[Work order] Print the data once more, exactly as given. Drop the pictures.

[Supplied information]
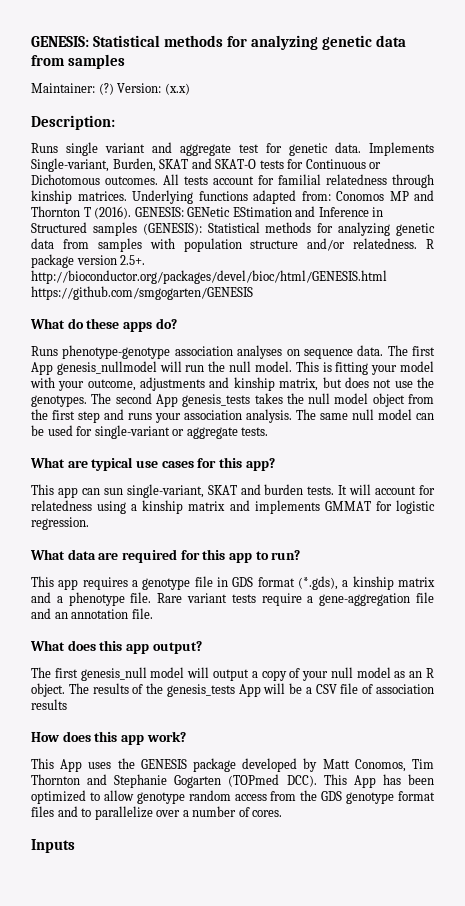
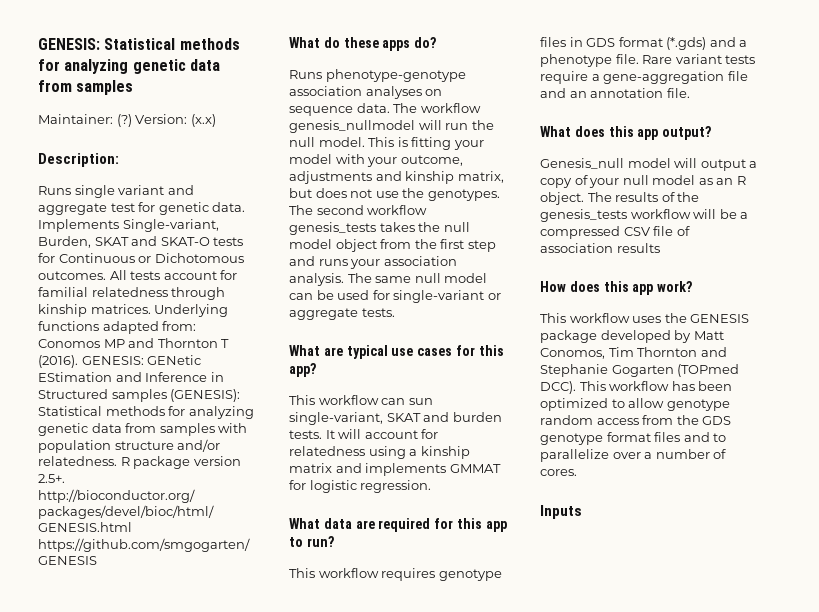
[412,346,435,356] [31,362,53,375] first App -> [420,103,481,113] workflow
[155,394,178,407] App -> [367,205,428,215] workflow
[57,487,78,498] app -> [318,395,379,405] workflow
[58,576,435,590] app requires a genotype file in GDS format (*.gds), a kinship matrix -> [318,568,502,581] [540,37,707,50] workflow requires genotype files in GDS format (*.gds)
[31,667,147,681] The first genesis_null -> [540,158,624,169] Genesis_null
[238,684,261,697] App -> [630,209,691,219] workflow
(312, 690) none -> [540,226,620,239] compressed
[60,759,83,772] App -> [569,313,630,323] workflow
[353,775,376,788] App -> [609,381,670,391] workflow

[Completed task]
[412,346,435,356] [31,362,53,375] first App -> [420,103,481,113] workflow
[155,394,178,407] App -> [367,205,428,215] workflow
[57,487,78,498] app -> [318,395,379,405] workflow
[58,576,435,590] app requires a genotype file in GDS format (*.gds), a kinship matrix -> [318,568,502,581] [540,37,707,50] workflow requires genotype files in GDS format (*.gds)
[31,667,147,681] The first genesis_null -> [540,158,624,169] Genesis_null
[238,684,261,697] App -> [630,209,691,219] workflow
(312, 690) none -> [540,226,620,239] compressed
[60,759,83,772] App -> [569,313,630,323] workflow
[353,775,376,788] App -> [609,381,670,391] workflow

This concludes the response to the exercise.